Infrastructure Visibility Strategies

You can use these strategies to locate infrastructure issues that affect application performance:

  • Transaction snapshots for slow or stalled transactions – Use snapshots to correlate infrastructure metrics for the specific node so that you can identify the root cause of slow or stalled transactions.
  • Metric correlation – 
    • One example workflow is to open the Node Dashboard for a mission-critical server with a machine agent installed and then cross-compare data in the following tabs:
      • JVM (application performance)
      • JMX (server performance)
      • Server (hardware resource consumption)
    • The Network Dashboard includes right-click dashboards for tiers, nodes, and network links. Use these dashboards to find correlations between application issues and network root causes. 
    • The Tier Metric Correlator enables you to identify load and performance anomalies in a tier composed of a cluster of nodes running on containers or servers. 

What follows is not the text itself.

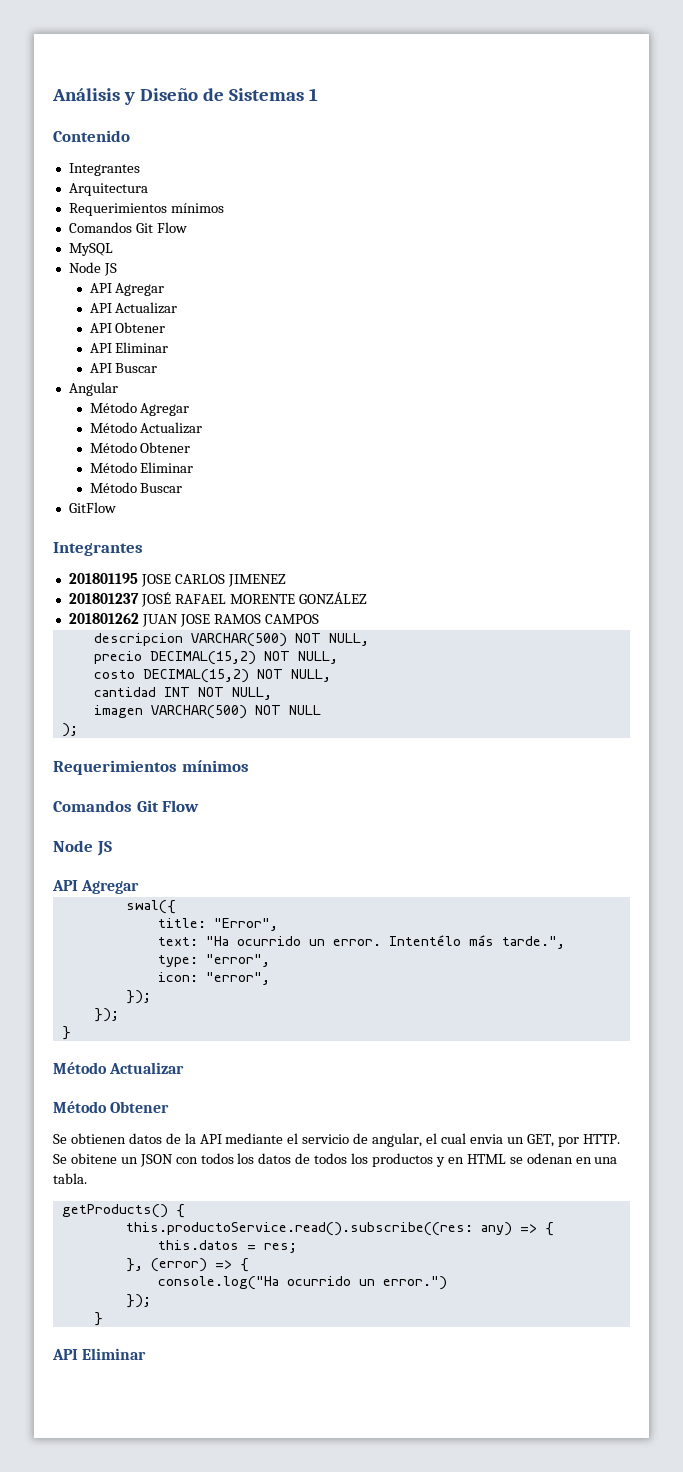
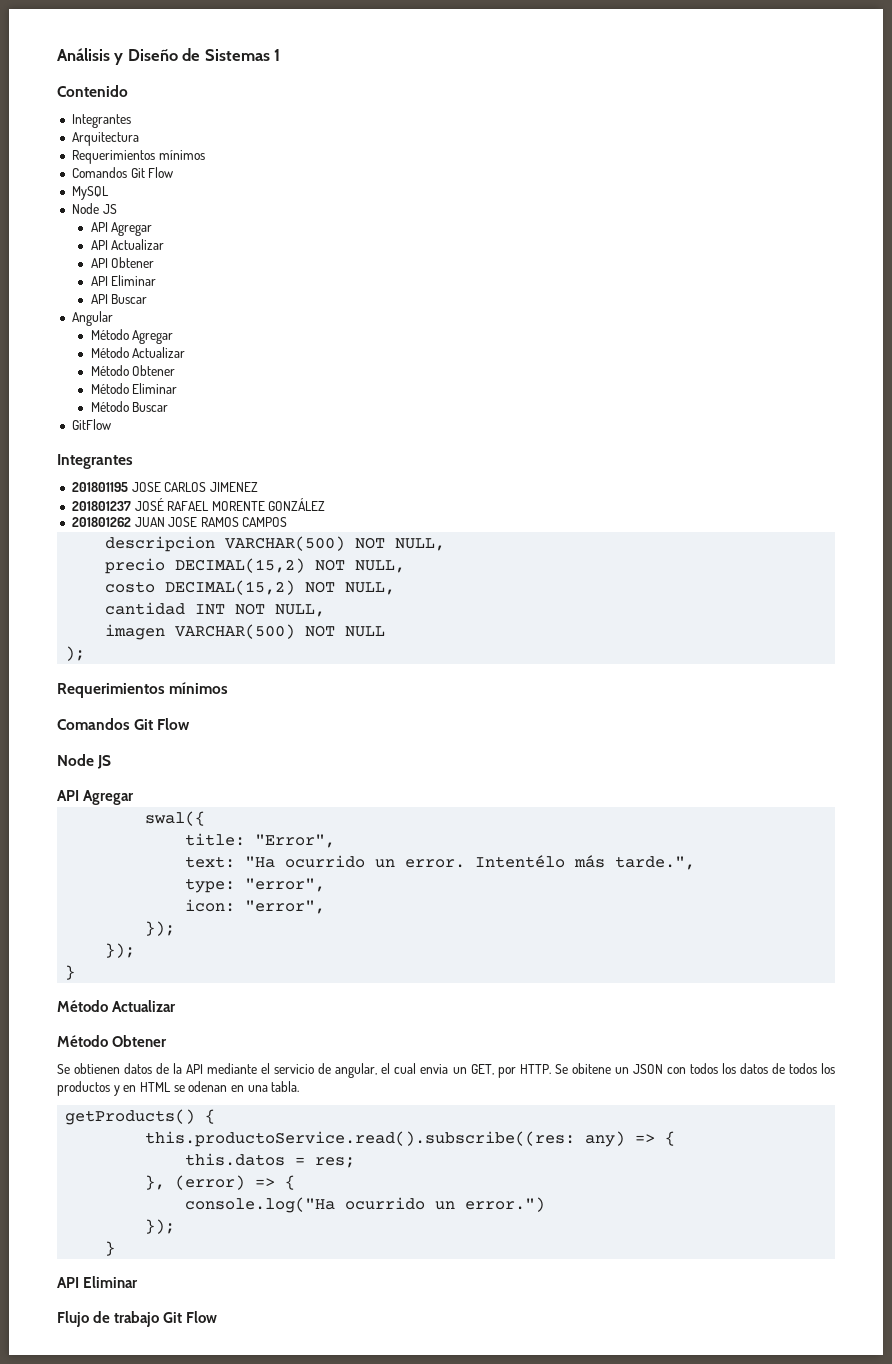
+ Flujo de trabajo Git Flow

  • Health rules – Configure health rules on metrics such as garbage collection time, connection pool contention, or CPU usage to catch issues early in the cycle before any impact on your business transactions.
  • Infrastructure rules, policies, and alerts – 
    • Create health rules on metrics such as garbage collection time, connection pool contention, or CPU usage to catch issues early in the cycle before any impact on your business transactions.

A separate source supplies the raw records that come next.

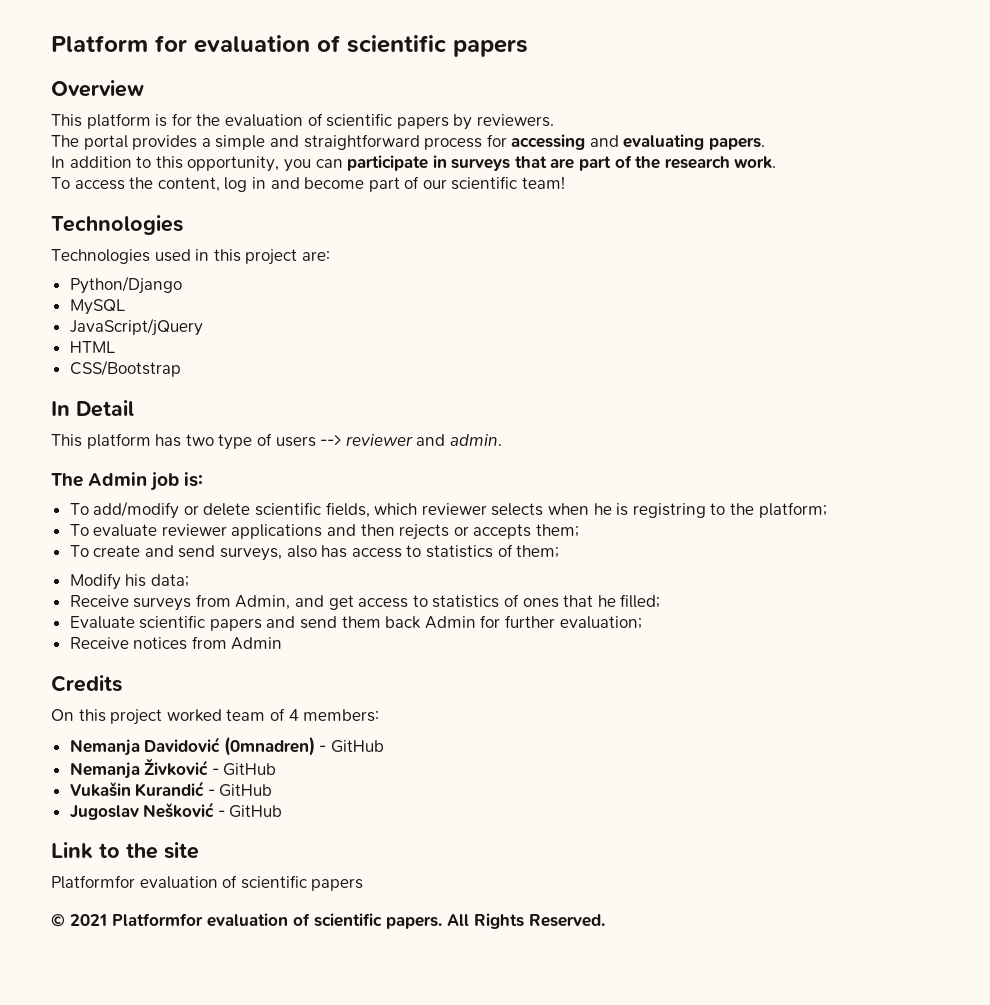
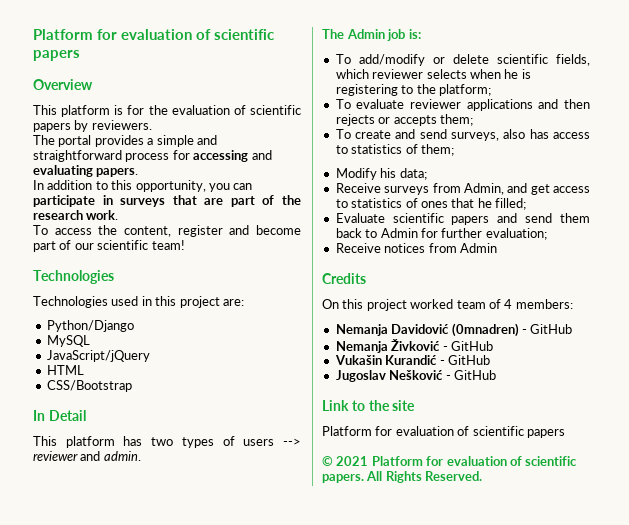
- To access the content, log in and become part of our scientific team!
+ To access the content, register and become part of our scientific team!
- This platform has two type of users --> reviewer and admin.
+ This platform has two types of users --> reviewer and admin.
- To add/modify or delete scientific fields, which reviewer selects when he is registring to the platform;
+ To add/modify or delete scientific fields, which reviewer selects when he is registering to the platform;
- Evaluate scientific papers and send them back Admin for further evaluation;
+ Evaluate scientific papers and send them back to Admin for further evaluation;
  Link to the site
- Platformfor evaluation of scientific papers
+ Platform for evaluation of scientific papers
- © 2021 Platformfor evaluation of scientific papers.
+ © 2021 Platform for evaluation of scientific papers.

    • Define policies that trigger actions (such send an email, start diagnostics, or perform a thread dump) when Infrastructure metrics report a critical level.
    • You can configure alerts for JVM and CLR crashes respectively using JVM Crash Guard and the .NET Machine Agent
    • Configure the agent to run scripts in response to critical events (for example, restart an application or JVM in response to a crash).

With the right monitoring strategy in place, you can be alerted to problems and fix them before user transactions are affected.